Biogen will be required to conduct a post-approval study to verify the drug works and monitor for known side effects such as brain swelling. If the study does not verify the drug’s clinical benefit, the FDA could remove the drug from the market.

In a document released last November, FDA reviewers gave a mostly positive assessment of the drug, finding “substantial evidence of effectiveness” as a treatment for Alzheimer’s disease.
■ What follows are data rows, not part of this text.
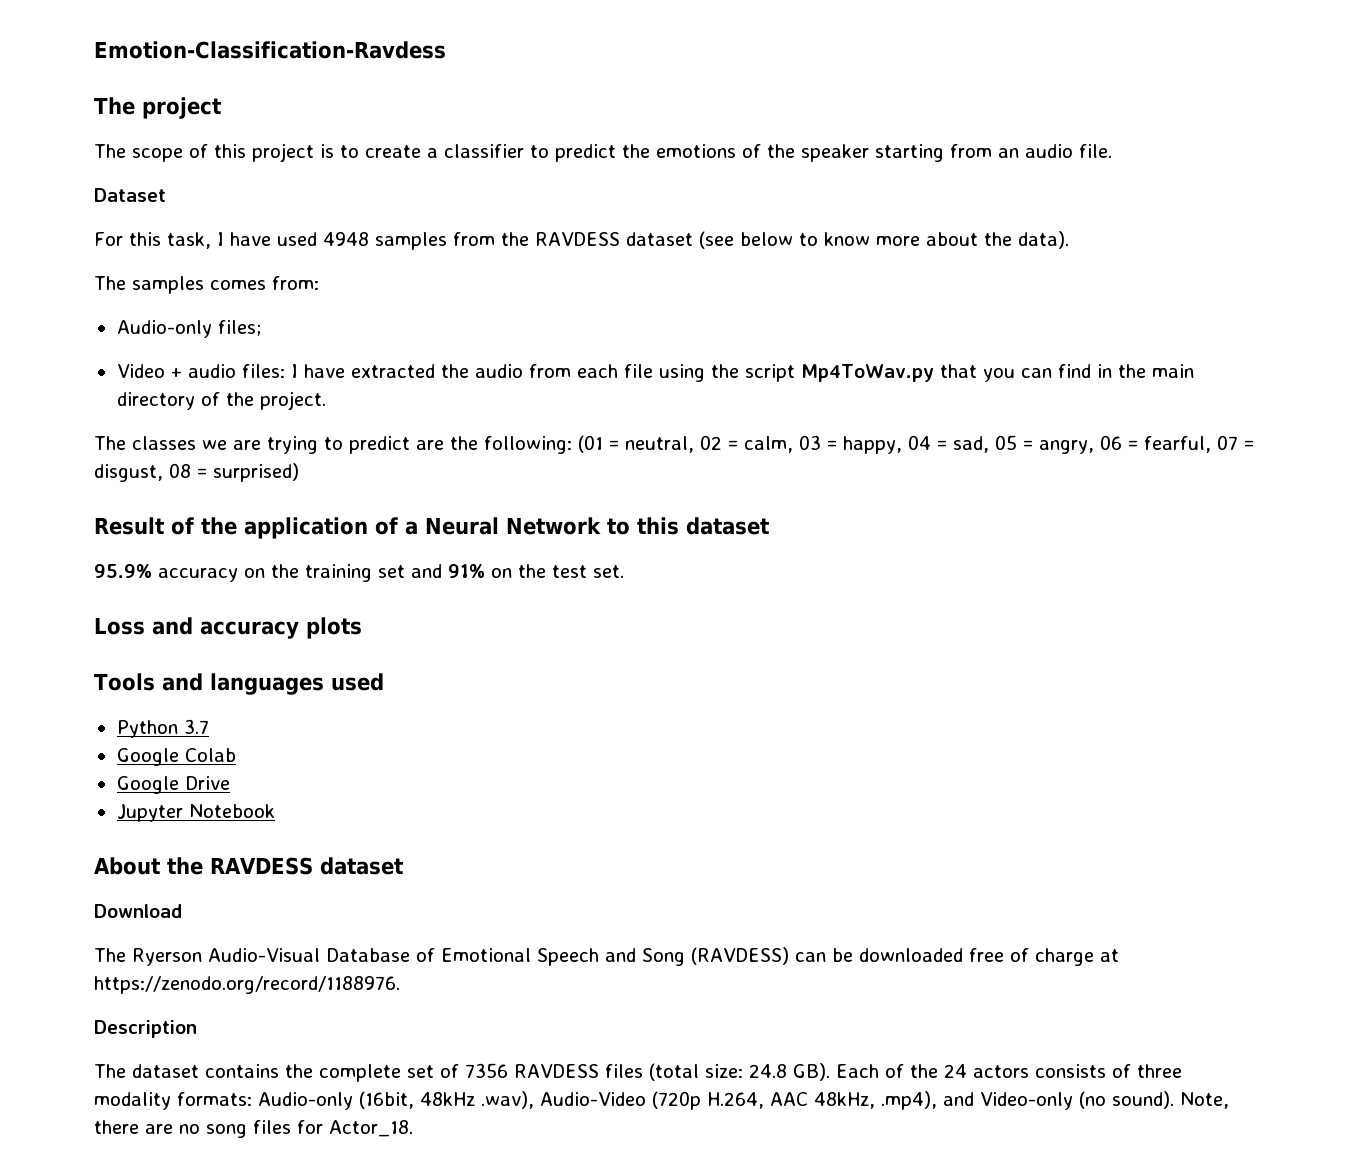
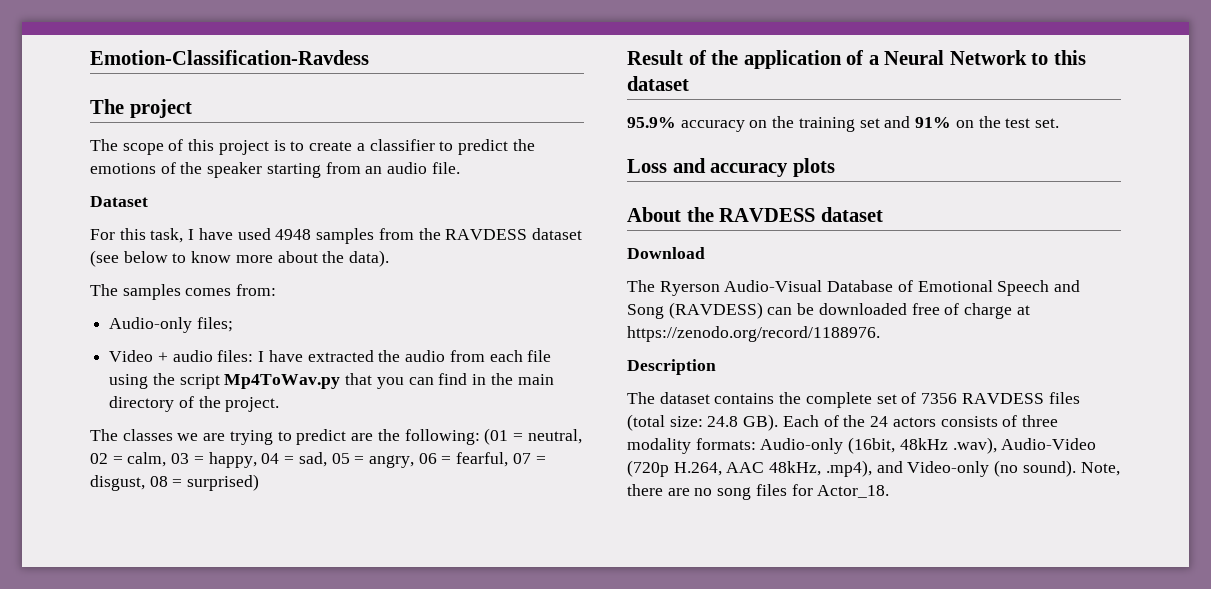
- Tools and languages used
- Python 3.7
- Google Colab
- Google Drive
- Jupyter Notebook

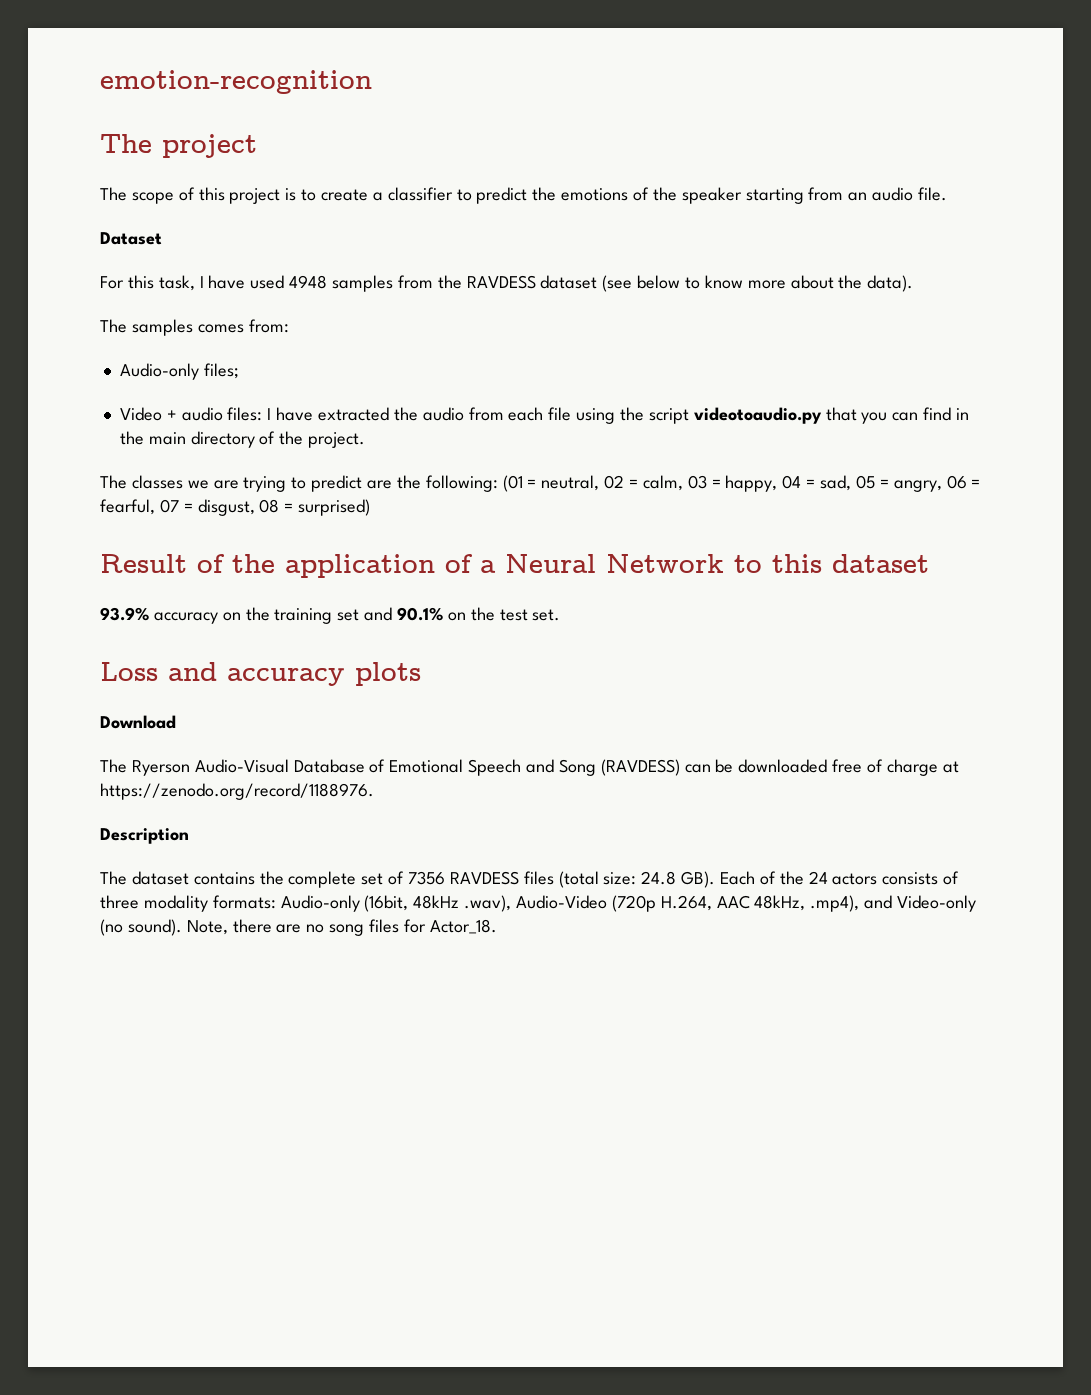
- Emotion-Classification-Ravdess
+ emotion-recognition
- Video + audio files: I have extracted the audio from each file using the script Mp4ToWav.py that you can find in the main directory of the project.
+ Video + audio files: I have extracted the audio from each file using the script videotoaudio.py that you can find in the main directory of the project.
- 95.9% accuracy on the training set and 91% on the test set.
+ 93.9% accuracy on the training set and 90.1% on the test set.
- About the RAVDESS dataset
However, in the same document, another reviewer raised questions about statistical methods, was not convinced of the evidence and recommended another trial.

Biogen CEO Michel Vounatsos said the authorization follows more than a decade of groundbreaking research of Alzheimer’s disease.

“We believe this first-in-class medicine will transform the treatment of people living with Alzheimer’s disease and spark continuous innovation in the years to come,” Vounatsos said. “We are grateful for the contributions of thousands of patients and caregivers who participated in our clinical trials, as well as for the dedication of our scientists and researchers.”

Aduhelm has stirred considerable debate among Alzheimer’s researchers for its unconventional path to approval.

After a small, initial study showed the monoclonal antibody was safe, Biogen launched two large trials in 2015 to gauge the effectiveness of the drug, which removes beta amyloid plaques from the brain of an Alzheimer’s patient.

In March 2019, the company halted companion studies that produced different results after an independent “futility analysis” concluded the drug did not seem to work. At the time, it appeared to join a growing list of amyloid-targeting drugs over the past two decades that looked promising in early studies only to fizzle in late-stage, expensive trials.

But after reviewing data from the two trials, Biogen decided there was enough evidence from one trial with positive results and signals from a subgroup of the second trial to support high doses of the drug as safe and effective. The company held talks with the FDA and submitted a new drug application, which the agency fast-tracked with priority review.

Dr. Howard Fillit, founding executive director and chief science officer at the Alzheimer’s Drug Discovery Foundation, said the FDA struck the right balance of giving patients access to a drug while requiring ongoing monitoring through a post-approval study. Had the FDA mandated another clinical trial before approval, it would have taken three to five years and a significant investment Biogen might not be willing to underwrite.

“Part of the target is for people who have a serious disease that is ultimately fatal,” Fillit said. “Finally, the FDA is recognizing that Alzheimer’s disease is a serious disease. Right now, there are no survivors from Alzheimer’s disease.”